Tesla Motors, Inc. (NASDAQ: TSLA) has reported is set to report earnings after the close of trading on Thursday. Net income was $16 million, or $0.11 in earnings per share on an adjusted operating basis. Revenue was up by 55% from a year ago to $858 million.
Thomson Reuters has consensus estimates of $0.04 in operating earnings per share (down from $0.20 a year ago) but on a revenue gain of close to 47% to $810.6 million. WhisperNumber.com had sent us a pre-earnings ‘whisper number’ estimate of $0.03 per share, covered in our full earnings preview.
Tesla said that it had a record second quarter of Model S deliveries of 7,579 vehicles and record second quarter production 8,763 vehicles. Here is how that compares to last quarter sequentially – Tesla delivered 6,457 Model S cars in the first quarter of 2014 and it guided with the last earnings report that the second quarter deliveries would come to 7,500 for the second quarter.
Tesla is now forecasting that it will deliver some 9,000 vehicles during the third quarter of 2014. This take into account a 2-week plant shutdown.
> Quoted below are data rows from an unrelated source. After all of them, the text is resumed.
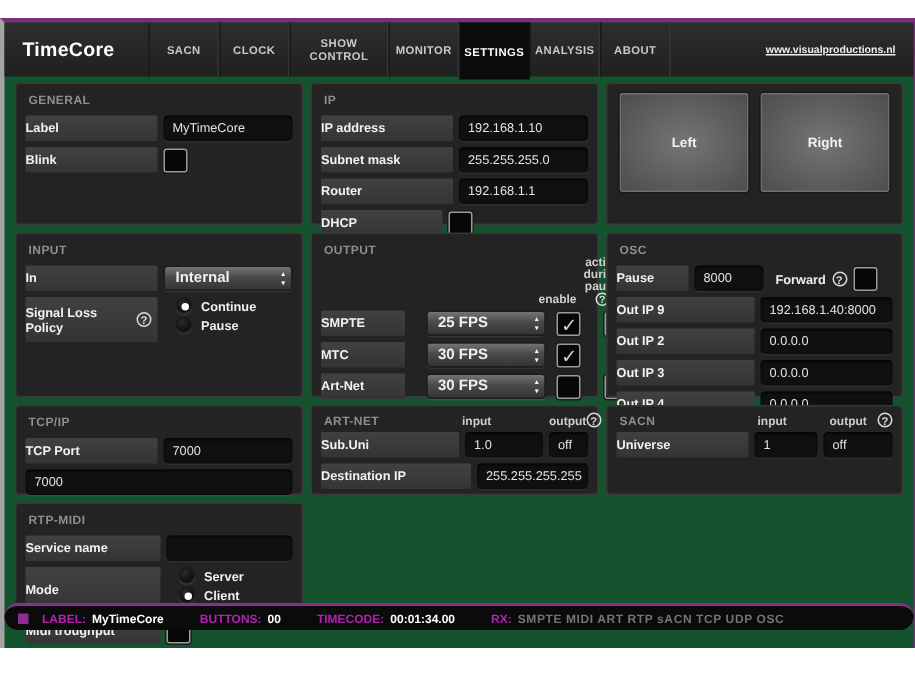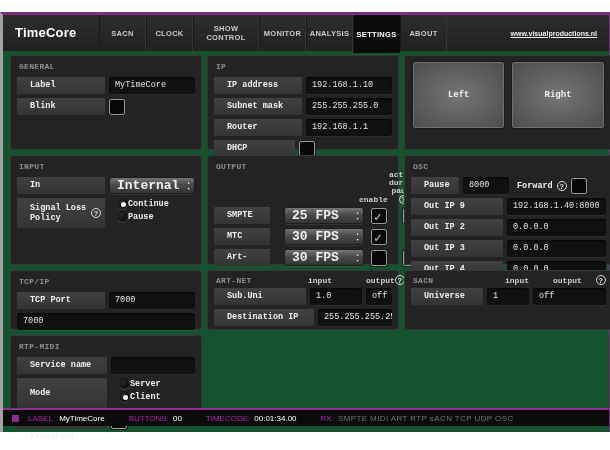--- a/index.html
+++ b/index.html
@@ -17,47 +17,47 @@
          font-size:7.5px; font-weight:bold; letter-spacing:0.3px; text-align:center; cursor:default;
          border-left:1px solid #191919; border-right:1px solid #353535; }
   .tab.wide { width:66px; }
   .tab.active { background:#0b0b0b; color:#fff; height:38px; border-right:1px solid #0b0b0b; }
   .ext-link { margin-left:auto; align-self:center; padding-right:12px; color:#efefef; font-size:7px;
               text-decoration:underline; font-weight:bold; }
 
   
   .content { padding:4px 7px; display:grid; grid-template-columns:192px 192px 1fr;
              grid-template-rows:95px 110px 60px 78px; gap:5px; }
-  .panel { background:#232323; border:1px solid #383838; border-radius:3px; padding:4px 6px; position:relative;font-family:Liberation Mono, monospace; }
+  .panel { background:#232323; border:1px solid #383838; border-radius:3px; padding:4px 6px; position:relative; }
   .panel-title { color:#8f8f8f; font-size:8px; font-weight:bold; letter-spacing:0.3px; margin:2px 0 6px 2px; }
 
   .row { display:flex; align-items:center; margin-bottom:4px; gap:4px; }
   .lbl { background:linear-gradient(#414141,#343434); border-radius:1px; color:#f2f2f2; font-size:8.5px;
-         font-weight:bold; height:17px; line-height:17px; padding:0 13px; flex:0 0 auto; }
+         font-weight:bold; height:17px; line-height:17px; padding:0 0; flex:0 0 auto; }
   .lbl.tall { height:30px; line-height:30px; }
   .field { background:#101010; border-radius:3px; box-shadow:inset 0 1px 2px rgba(0,0,0,.8), 0 1px 0 rgba(255,255,255,.05);
            color:#e3e3e3; font-size:8.5px; height:17px; line-height:17px; padding:0 6px; flex:1 1 auto; overflow:hidden; white-space:nowrap; }
   .field.fixed { flex:0 0 auto; }
 
   
   .cb { width:16px; height:16px; background:#070707; border:1px solid #9a9a9a; border-radius:2px;
         box-shadow:0 0 0 1px #1c1c1c; position:relative; flex:0 0 auto; }
   .cb.checked::after { content:"✓"; position:absolute; left:2px; top:0px; color:#cfcfcf; font-size:13px; }
 
   
   .radio-group { display:flex; flex-direction:column; gap:2px; justify-content:center; }
-  .radio-opt { display:flex; align-items:center; }
+  .radio-opt { display:flex; align-items:center; gap:6px; }
   .radio { width:11px; height:11px; border-radius:50%; background:radial-gradient(circle at 35% 30%, #2a2a2a, #050505);
            border:1px solid #1a1a1a; box-shadow:0 1px 1px rgba(255,255,255,.12); position:relative; flex:0 0 auto; }
   .radio.selected::after { content:""; position:absolute; left:3px; top:3px; width:5px; height:5px; border-radius:50%; background:#fff; }
   .radio-label { color:#f0f0f0; font-size:8.5px; font-weight:bold; }
 
   
   .select { background:linear-gradient(#747474,#4a4a4a 45%,#343434); border-radius:3px; border:1px solid #1d1d1d;
-            color:#efefef; font-size:13px; font-weight:bold; height:17px; line-height:16px; padding:0 14px 0 7px;
+            color:#efefef; font-size:10px; font-weight:bold; height:17px; line-height:16px; padding:0 14px 0 7px;
             position:relative; flex:0 0 auto; box-shadow:0 1px 0 rgba(255,255,255,.08); }
   .select::after { content:"▴\A▾"; white-space:pre; position:absolute; right:4px; top:2px; font-size:4.5px; line-height:6px; color:#fff; }
 
   
   .help { width:10px; height:10px; border:1px solid #dcdcdc; border-radius:50%; color:#dcdcdc; font-size:7.5px;
           font-weight:bold; line-height:10px; text-align:center; flex:0 0 auto; display:inline-block; }
 
   
   .btn-pair { display:flex; gap:6px; padding:1px 1px; }
   .big-btn { flex:1 1 50%; height:68px; border-radius:3px; border:1px solid #1a1a1a;
@@ -72,43 +72,43 @@
   .out-row { display:flex; align-items:center; margin-bottom:4px; }
   .out-row .lbl { width:56px; }
   .out-row .select { width:80px; margin-left:14px; }
   .out-row .cb { margin-left:7px; }
   .out-row .cb.col2 { margin-left:16px; }
 
   
   .io-head { display:flex; align-items:center; margin-bottom:3px; color:#cfcfcf; font-size:8px; font-weight:bold; }
 
   
-  .statusbar { position:absolute; left:0; right:0; bottom:6px; height:18px; background:#0b0b0b;
-               border-top:2px solid #8e2c8f; display:flex; align-items:center; font-size:8px; font-weight:normal; }
+  .statusbar { position:absolute; left:0; right:0; bottom:12px; height:18px; background:#0b0b0b;
+               border-top:2px solid #8e2c8f; display:flex; align-items:center; font-size:8px; font-weight:bold;border-radius:9px; }
   .status-sq { width:7px; height:7px; background:#8e2c8f; margin:0 9px 0 9px; flex:0 0 auto; }
   .sk { color:#b322b3; margin-right:4px; }
   .sv { color:#fff; }
   .status-gap { width:24px; }
   .rx-list { color:#757575; letter-spacing:0.4px; }
 </style>
 </head>
 <body>
 
 <div class="page">
   <div class="app">
 
     <div class="navbar">
       <div class="logo">TimeCore</div>
       <div class="tabs">
         <div class="tab">SACN</div>
         <div class="tab">CLOCK</div>
         <div class="tab wide">SHOW CONTROL</div>
         <div class="tab">MONITOR</div>
+        <div class="tab active">SETTINGS</div>
         <div class="tab">ANALYSIS</div>
-        <div class="tab active">SETTINGS</div>
         <div class="tab">ABOUT</div>
       </div>
       <a class="ext-link">www.visualproductions.nl</a>
     </div>
 
     <div class="content">
 
       <div class="panel">
         <div class="panel-title">GENERAL</div>
         <div class="row">
@@ -261,21 +261,21 @@
       </div>
 
       <div class="panel">
         <div class="io-head">
           <div class="panel-title" style="margin:0 0 0 2px; flex:0 0 92px">SACN</div>
           <div style="flex:0 0 48px; text-align:left">input</div>
           <div style="flex:1 1 auto; text-align:left">output</div>
           <span class="help">?</span>
         </div>
         <div class="row">
-          <div class="lbl" style="width:72px">Universe</div>
+          <div class="lbl" style="width:88px">Universe</div>
           <div class="field fixed" style="width:42px">1</div>
           <div class="field">off</div>
         </div>
       </div>
 
       <div class="panel">
         <div class="panel-title">RTP-MIDI</div>
         <div class="row">
           <div class="lbl" style="width:90px">Service name</div>
           <div class="field"></div>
The company claims that it would have been able to deliver about 11,000 cars had it not been for that shutdown. Elon Musk also said that Tesla is on track for more than 35,000 deliveries in 2014.
The guidance shows that Tesla expects to be marginally profitable in Q3 on a non-GAAP basis. Elon Musk further said,
“We expect non-GAAP automotive gross margin in Q3 to be about consistent with the prior quarter. As manufacturing efficiencies and part costs continue to improve, we continue to anticipate a 28% non-GAAP automotive gross margin, excluding ZEV credits, by Q4 of this year. We expect to lease about 300 cars in North America during Q3, and much more in Q4.”
Tesla shares closed down by 2.5% at $223.60 along with a very weak stock market. The stock was seen t $222.50 or so in the immediate after-hours reaction. Its 52-week range is $116.10 to $265.00, its consensus analyst price target is almost $225, and the highest analyst price target is all the way up at $325.
We would again remind readers that Tesla’s market cap is still almost $28 billion.